Consider the partly linear regression model y_i = x'_iβ + g(t_i) + ε_i, 1 ≤ i ≤ n, where y_i's are responses, x_i = (x_i1,x_i2,…,x_ip)' and t_i ∈ Τ are known and nonrandom design Τ is a compact set in the real line R, β = (β_1, …, β_p)' is an unknown parameter vector, g(·) is an unknown function and {ε_i} is a linear process, i.e., ε_i = ∑ from j = 0 to ∞ of ψ_je_i-j, ψ_0 = 1, ∑ from j = 0 to ∞ of |ψ_j| < ∞, where e_j are i.i.d. random variables with zero mean and variance σ_e~2. Drawing upon B-spline estimation of g(·) and least squares estimation of β, we construct estimators of the autocovariances of {ε_i}. The uniform strong convergence rate of these estimators to their true values is then established.
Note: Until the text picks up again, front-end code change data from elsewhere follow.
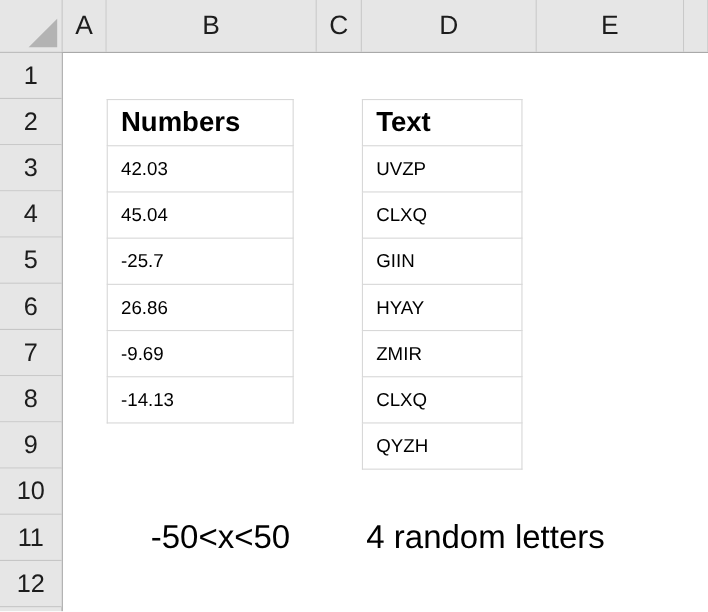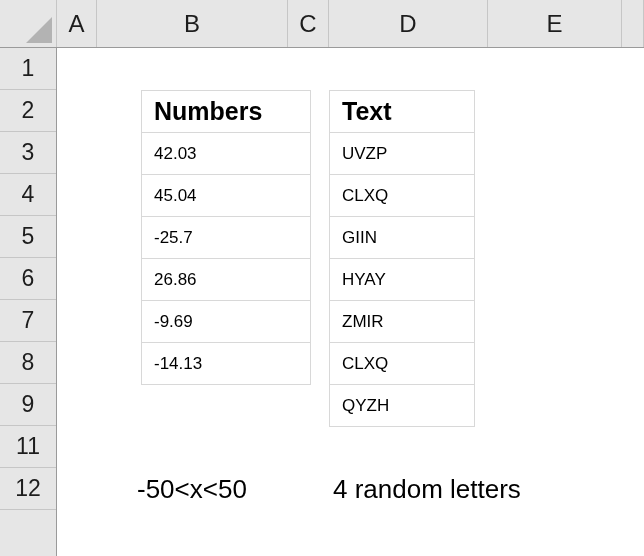"Numbers" #tbl-numbers { margin-left: 44px -> none }
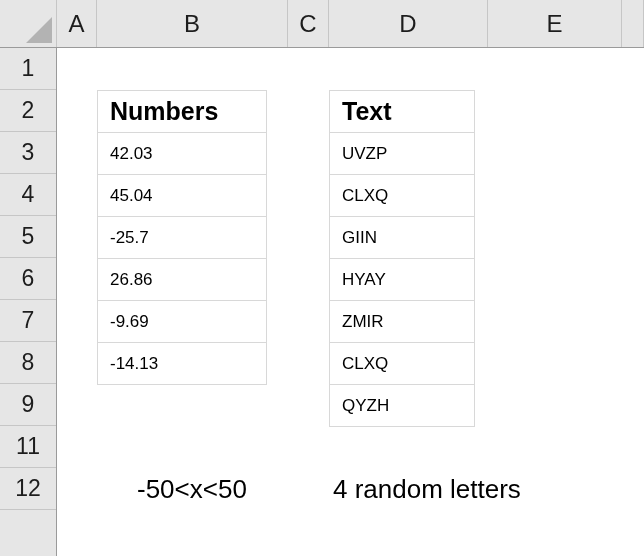"10" div.row-head { html: none -> <div>10</div> }
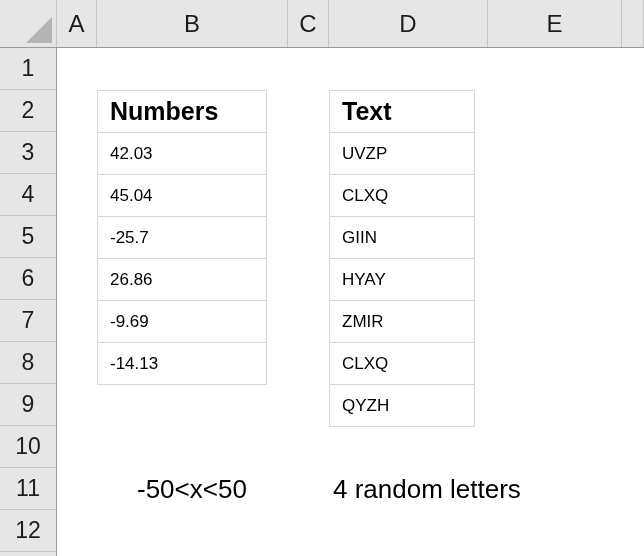"-50<x<50" .caption { font-size: 26px -> 30px }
These results not only are a compensation for those of [23], but also have some application in modeling error structure. When the errors {ε_i} are an ARMA process, out result can be used to develop a consistent procedure for determining the order of the ARMA process and identifying the non-zero coefficients of the process. Moreover, our result can be used to construct the asymptotically efficient estimators for parameters in the ARMA error process.